A Google user
This is possibly the strangest book I've ever read. It was the most popular book for children from the 1600s to the 1800s, and every person in it dies.
The book is actually two volumes, one by James Janeway of England, and Cotton Mather of New England, and each volume is a collection of vignettes of the lives of children (up into late teens) who were examples of extreme piety. The idea was to recommend their lives (and deaths) as models to other children for how to approach a Christian life.
Each vignette usually begins with the child's conversion experience, including an extreme awareness not only of sins in general, but of their sin nature, God's righteous wrath against them, and then moving to a real sense of assurance of forgiveness. Then there are usually examples of the child's seriousness in devotion during life, and finally it segues into how the child died full of faith.

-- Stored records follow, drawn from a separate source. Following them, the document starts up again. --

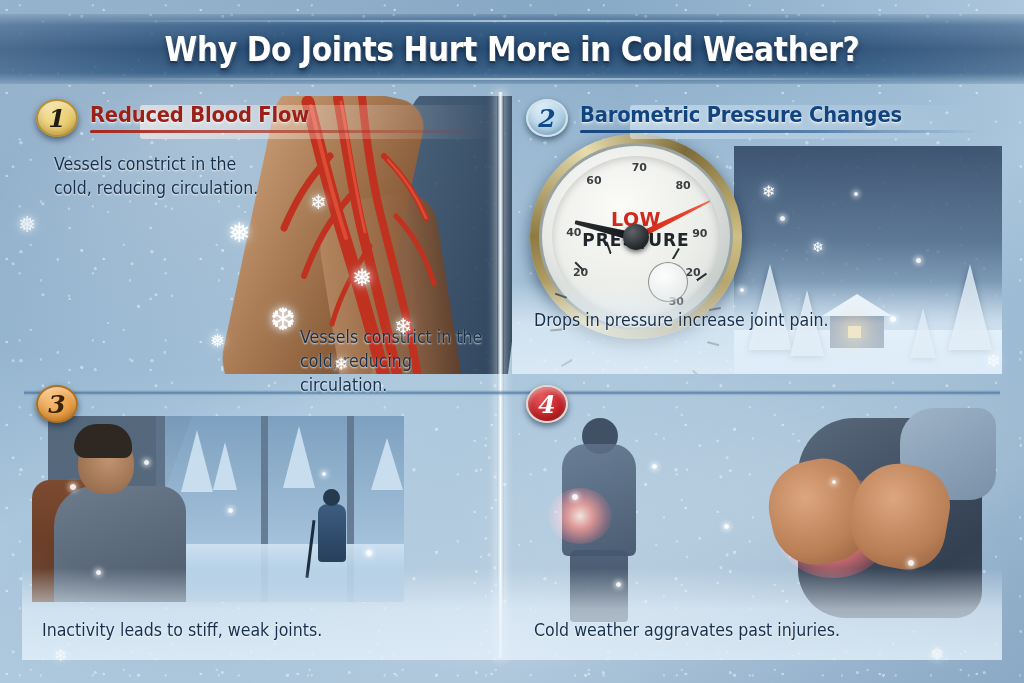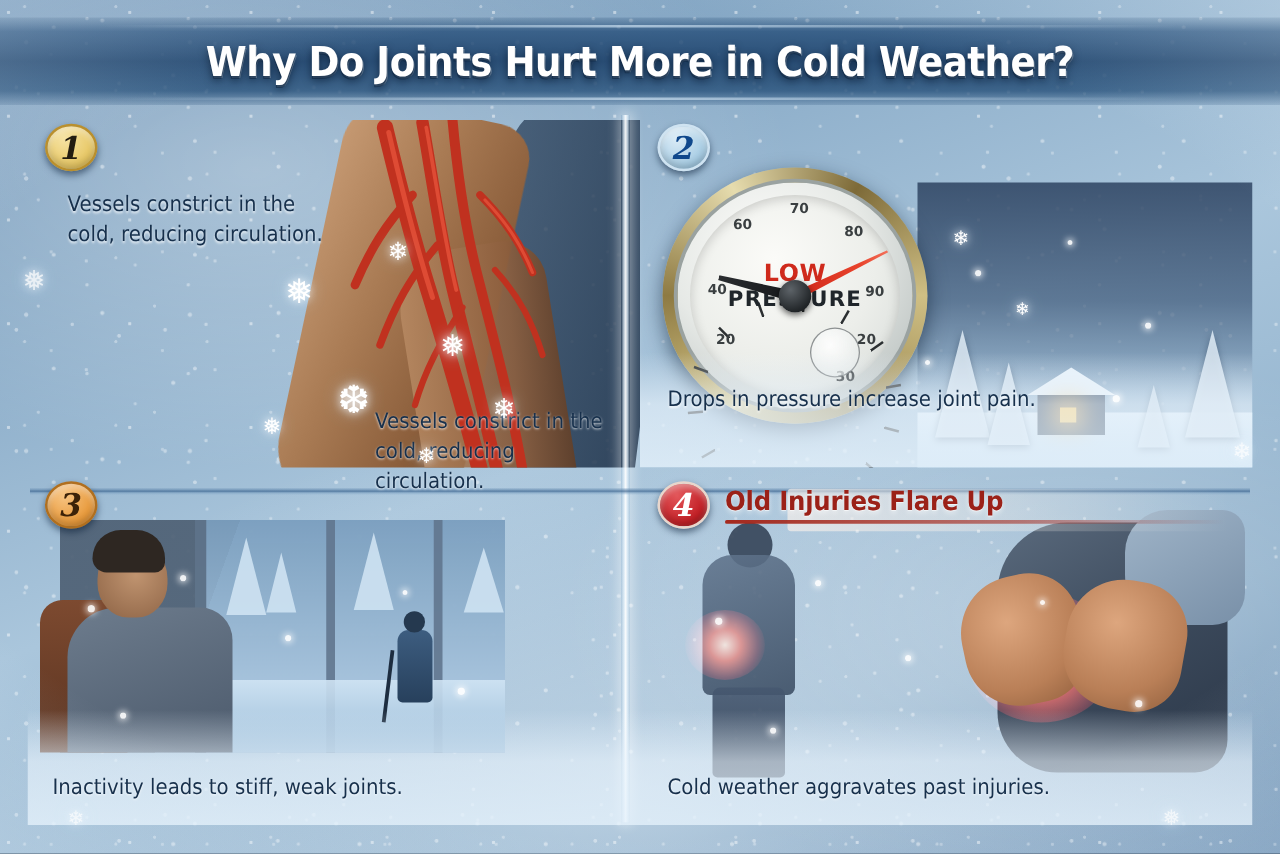--- a/index.html
+++ b/index.html
@@ -458,20 +458,25 @@
           <g stroke="#e8543c" fill="none" stroke-linecap="round" opacity=".75">
             <path d="M99 10 C110 58 120 98 134 142" stroke-width="4"></path>
             <path d="M129 6 C137 50 143 94 153 136" stroke-width="3"></path>
             <path d="M176 64 C194 83 205 100 214 122" stroke-width="2.5"></path>
           </g>
         </svg>
       </div>
 
       <div class="panel-header">
         <div class="badge badge-1">1</div>
+        <div class="panel-title-wrap">
+          <div class="header-sheen"></div>
+          <div class="panel-title t-red">Reduced Blood Flow</div>
+          <div class="title-rule rule-red"></div>
+        </div>
       </div>
 
       <div class="body-text lead-copy">Vessels constrict in the cold, reducing circulation.</div>
 
       <span class="snowflake" style="left:206px;top:132px;font-size:27px;">❅</span>
       <span class="snowflake" style="left:288px;top:104px;font-size:20px;">❄</span>
       <span class="snowflake" style="left:330px;top:178px;font-size:24px;">❅</span>
       <span class="snowflake" style="left:248px;top:216px;font-size:31px;">❆</span>
       <span class="snowflake" style="left:372px;top:228px;font-size:22px;">❄</span>
       <span class="snowflake" style="left:188px;top:244px;font-size:18px;">❅</span>
@@ -521,20 +526,25 @@
           <div class="gauge-pressure">PRESSURE</div>
           <div class="sub-dial"></div>
           <div class="needle-red"></div>
           <div class="needle-black"></div>
           <div class="needle-hub"></div>
         </div>
       </div>
 
       <div class="panel-header">
         <div class="badge badge-2">2</div>
+        <div class="panel-title-wrap">
+          <div class="header-sheen" style="background:linear-gradient(90deg,rgba(226,240,250,.55),rgba(236,246,253,.2) 55%,rgba(255,255,255,0));"></div>
+          <div class="panel-title t-navy">Barometric Pressure Changes</div>
+          <div class="title-rule rule-navy"></div>
+        </div>
       </div>
 
       <div class="cap-scrim"></div>
       <div class="body-text caption cap-p2">Drops in pressure increase joint pain.</div>
 
       <span class="snowflake" style="left:250px;top:96px;font-size:16px;">❄</span>
       <span class="snowflake" style="left:300px;top:152px;font-size:14px;">❄</span>
       <span class="snow-speck" style="left:268px;top:128px;width:5px;height:5px;"></span>
       <span class="snow-speck" style="left:342px;top:104px;width:4px;height:4px;"></span>
       <span class="snow-speck" style="left:404px;top:170px;width:5px;height:5px;"></span>
@@ -589,25 +599,20 @@
       <div class="art art-knee">
         <div class="leg"></div>
         <div class="sleeve"></div>
         <div class="pain-glow"></div>
         <div class="hand hand-l"></div>
         <div class="hand hand-r"></div>
       </div>
 
       <div class="panel-header">
         <div class="badge badge-4">4</div>
-        <div class="panel-title-wrap">
-          <div class="header-sheen"></div>
-          <div class="panel-title t-red">Old Injuries Flare Up</div>
-          <div class="title-rule rule-red"></div>
-        </div>
       </div>
 
       <div class="cap-scrim"></div>
       <div class="body-text caption cap-p4">Cold weather aggravates past injuries.</div>
 
       <span class="snow-speck" style="left:60px;top:120px;width:6px;height:6px;"></span>
       <span class="snow-speck" style="left:140px;top:90px;width:5px;height:5px;"></span>
       <span class="snow-speck" style="left:212px;top:150px;width:5px;height:5px;"></span>
       <span class="snow-speck" style="left:320px;top:106px;width:4px;height:4px;"></span>
       <span class="snow-speck" style="left:396px;top:186px;width:6px;height:6px;"></span>

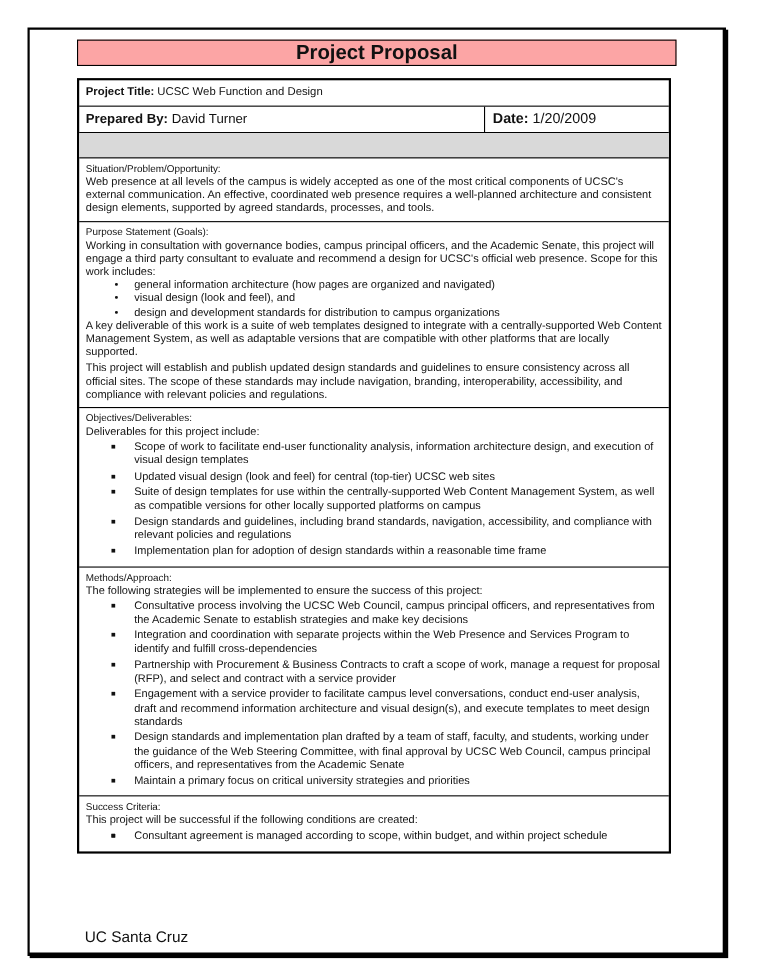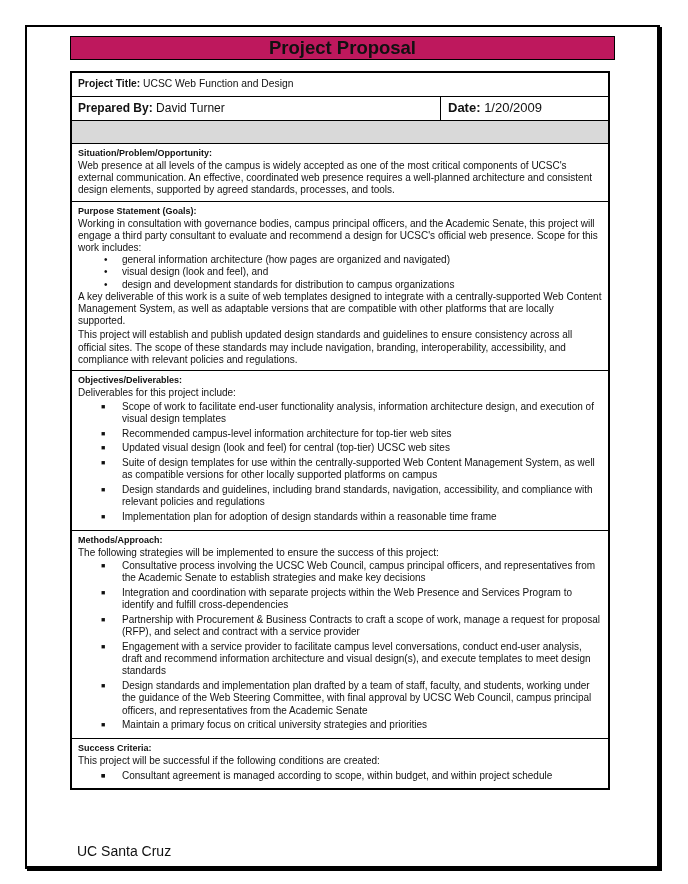--- a/index.html
+++ b/index.html
@@ -2,34 +2,34 @@
 <html><head>
 <meta charset="utf-8">
 <style>
   html, body { margin:0; padding:0; background:#ffffff; }
   body { width:688px; height:884px; position:relative; overflow:hidden;
          font-family:"Liberation Sans", sans-serif; color:#111; }
   .page { position:absolute; left:25px; top:25px; width:635px; height:844px;
           border:2px solid #000; border-right-width:3px; border-bottom-width:3px;
           box-shadow:2px 2px 0 #000; background:#fff; box-sizing:border-box; }
   .title-bar { position:absolute; left:70px; top:36px; width:545px; height:24px;
-               background:#be185d; border:1.5px solid #000; box-sizing:border-box;
+               background:#fca5a5; border:1.5px solid #000; box-sizing:border-box;
                text-align:center; font-weight:bold; font-size:18.5px; line-height:22px; }
   .form { position:absolute; left:70px; top:71px; width:540px;
           border:2px solid #000; box-sizing:border-box; font-size:10px; line-height:12.3px; }
   .row { border-bottom:1px solid #000; box-sizing:border-box; }
   .row:last-child { border-bottom:none; }
   .hdr-row { height:24px; display:flex; align-items:center; padding-left:6px; font-size:10.3px; }
   .split { display:flex; height:24px; }
   .split .left { flex:0 0 369px; border-right:1px solid #000; display:flex; align-items:center; padding-left:6px; box-sizing:border-box; font-size:12px;}
   .split .right { flex:1; display:flex; align-items:center; padding-left:7px; font-size:13px; }
   .gray-row { height:23px; background:#d9d9d9; }
   b { font-weight:bold; }
   .section { padding:3px 6px 4px 6px; }
-  .sec-label { font-weight:bold; font-size:9px; line-height:12px; margin-bottom:1px; }
+  .sec-label { font-weight:normal; font-size:9px; line-height:12px; margin-bottom:1px; }
   .sec-text { font-size:10px; line-height:12.2px; margin:0; }
   .sec-text + .sec-text { margin-top:2px; }
   ul { margin:0; padding:0; list-style:none; }
   ul.round li, ul.square li { position:relative; padding-left:44px; font-size:10px; line-height:12.2px; }
   ul.round li .bul { position:absolute; left:26px; top:0; }
   ul.square li { margin:1.5px 0 2.5px 0; }
   ul.square li .bul { position:absolute; left:23px; top:0; font-size:7px; }
   .footer { position:absolute; left:77px; top:843px; font-size:14px; }
 </style>
 </head>
@@ -71,21 +71,20 @@
     </ul>
     <p class="sec-text">A key deliverable of this work is a suite of web templates designed to integrate with a centrally-supported Web Content Management System, as well as adaptable versions that are compatible with other platforms that are locally supported.</p>
     <p class="sec-text">This project will establish and publish updated design standards and guidelines to ensure consistency across all official sites. The scope of these standards may include navigation, branding, interoperability, accessibility, and compliance with relevant policies and regulations.</p>
   </div>
 
   <div class="row section">
     <div class="sec-label">Objectives/Deliverables:</div>
     <p class="sec-text">Deliverables for this project include:</p>
     <ul class="square">
       <li><span class="bul">■</span><span>Scope of work to facilitate end-user functionality analysis, information architecture design, and execution of visual design templates</span></li>
-      <li><span class="bul">■</span><span>Recommended campus-level information architecture for top-tier web sites</span></li>
       <li><span class="bul">■</span><span>Updated visual design (look and feel) for central (top-tier) UCSC web sites</span></li>
       <li><span class="bul">■</span><span>Suite of design templates for use within the centrally-supported Web Content Management System, as well as compatible versions for other locally supported platforms on campus</span></li>
       <li><span class="bul">■</span><span>Design standards and guidelines, including brand standards, navigation, accessibility, and compliance with relevant policies and regulations</span></li>
       <li><span class="bul">■</span><span>Implementation plan for adoption of design standards within a reasonable time frame</span></li>
     </ul>
   </div>
 
   <div class="row section">
     <div class="sec-label">Methods/Approach:</div>
     <p class="sec-text">The following strategies will be implemented to ensure the success of this project:</p>

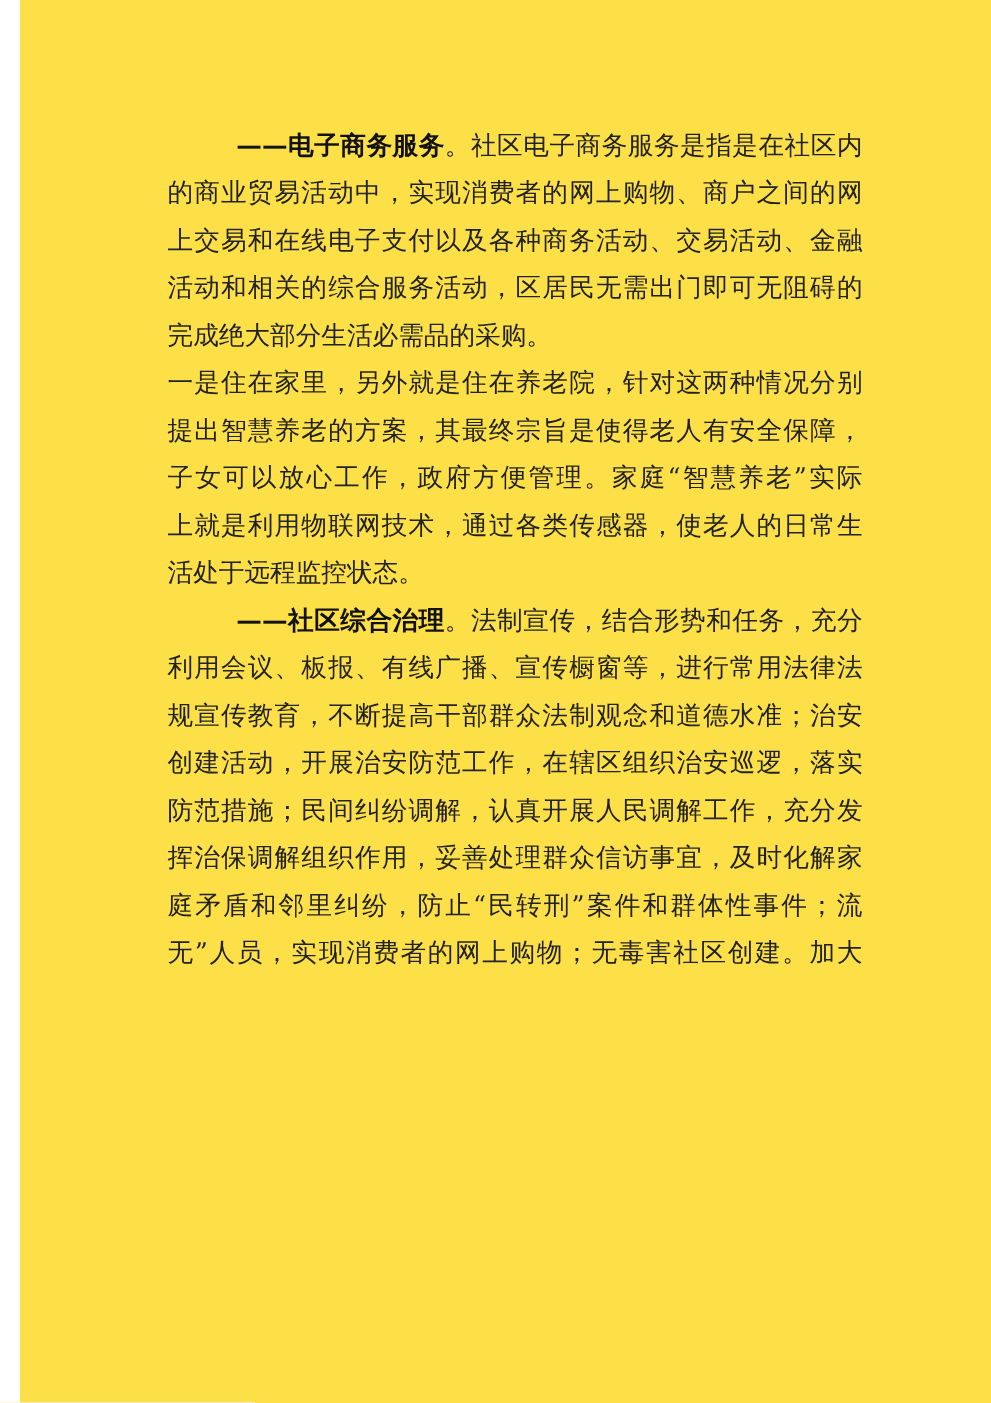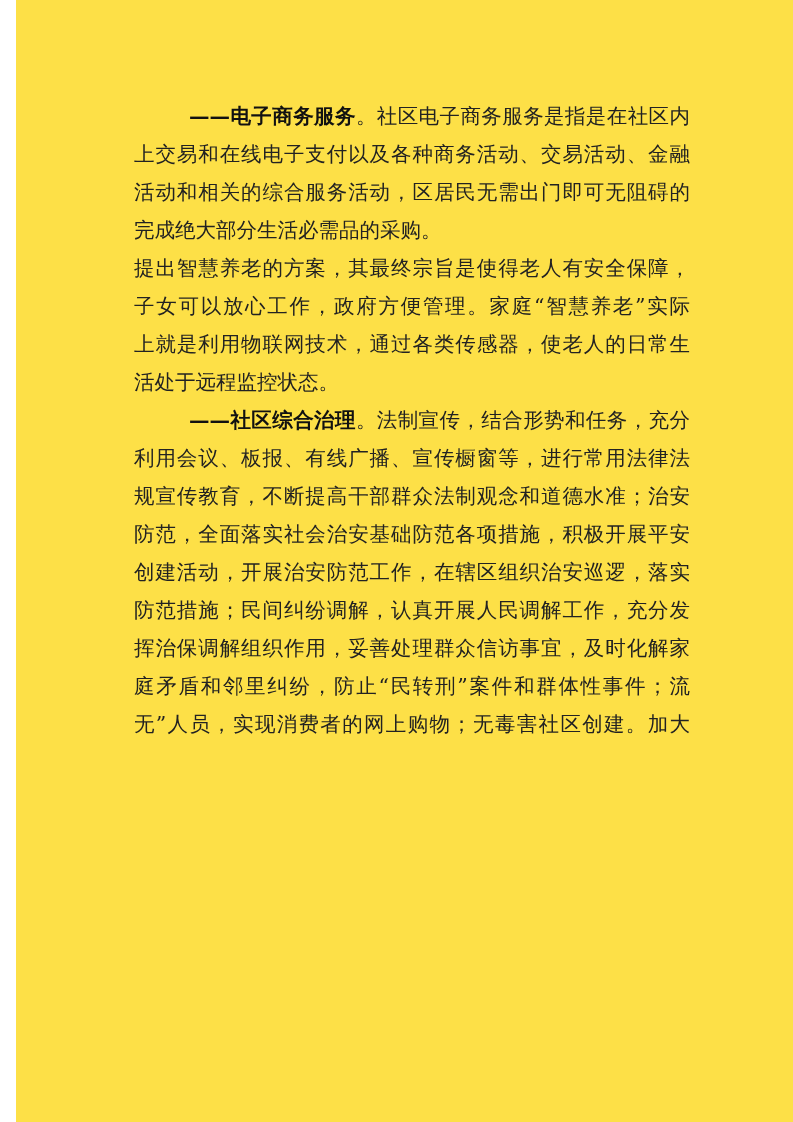--- a/index.html
+++ b/index.html
@@ -26,37 +26,38 @@
   .lead { font-weight: bold; color: #111111; }
 </style>
 </head>
 <body>
 
 <div class="page">
   <div class="content">
 
     <div class="paragraph">
       <div class="line indent"><span class="lead">——电子商务服务</span><span>。社区电子商务服务是指是在社区内</span></div>
+      <div class="line">的商业贸易活动中，实现消费者的网上购物、商户之间的网</div>
       <div class="line">上交易和在线电子支付以及各种商务活动、交易活动、金融</div>
       <div class="line">活动和相关的综合服务活动，区居民无需出门即可无阻碍的</div>
       <div class="line last">完成绝大部分生活必需品的采购。</div>
     </div>
 
     <div class="paragraph">
+      <div class="line">一是住在家里，另外就是住在养老院，针对这两种情况分别</div>
       <div class="line">提出智慧养老的方案，其最终宗旨是使得老人有安全保障，</div>
       <div class="line">子女可以放心工作，政府方便管理。家庭“智慧养老”实际</div>
       <div class="line">上就是利用物联网技术，通过各类传感器，使老人的日常生</div>
       <div class="line last">活处于远程监控状态。</div>
     </div>
 
     <div class="paragraph">
       <div class="line indent"><span class="lead">——社区综合治理</span><span>。法制宣传，结合形势和任务，充分</span></div>
       <div class="line">利用会议、板报、有线广播、宣传橱窗等，进行常用法律法</div>
       <div class="line">规宣传教育，不断提高干部群众法制观念和道德水准；治安</div>
-      <div class="line">防范，全面落实社会治安基础防范各项措施，积极开展平安</div>
       <div class="line">创建活动，开展治安防范工作，在辖区组织治安巡逻，落实</div>
       <div class="line">防范措施；民间纠纷调解，认真开展人民调解工作，充分发</div>
       <div class="line">挥治保调解组织作用，妥善处理群众信访事宜，及时化解家</div>
       <div class="line">庭矛盾和邻里纠纷，防止“民转刑”案件和群体性事件；流</div>
       <div class="line">无”人员，实现消费者的网上购物；无毒害社区创建。加大</div>
     </div>
 
   </div>
 </div>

What fascinates me the most about the book is the background assumptions of the period about what a devout Christian life looks like, how conversion works, and how to face death. At every point, their view was so much different from ours. For instance, from the number of children who made up Sunday School lessons for their family while their parents were at church, I see that it was pretty common to leave the kids at home. Sometimes I was moved to prayer. More often than not, I imagined slapping the precocious child who would say such insulting things to their parents.
As I said, my copy of this book informs me that it was the most popular book to give to children until sometime around 1850, and while the sentiment of the thing inspires me, I'm not sure I want to give a copy to my son any time soon.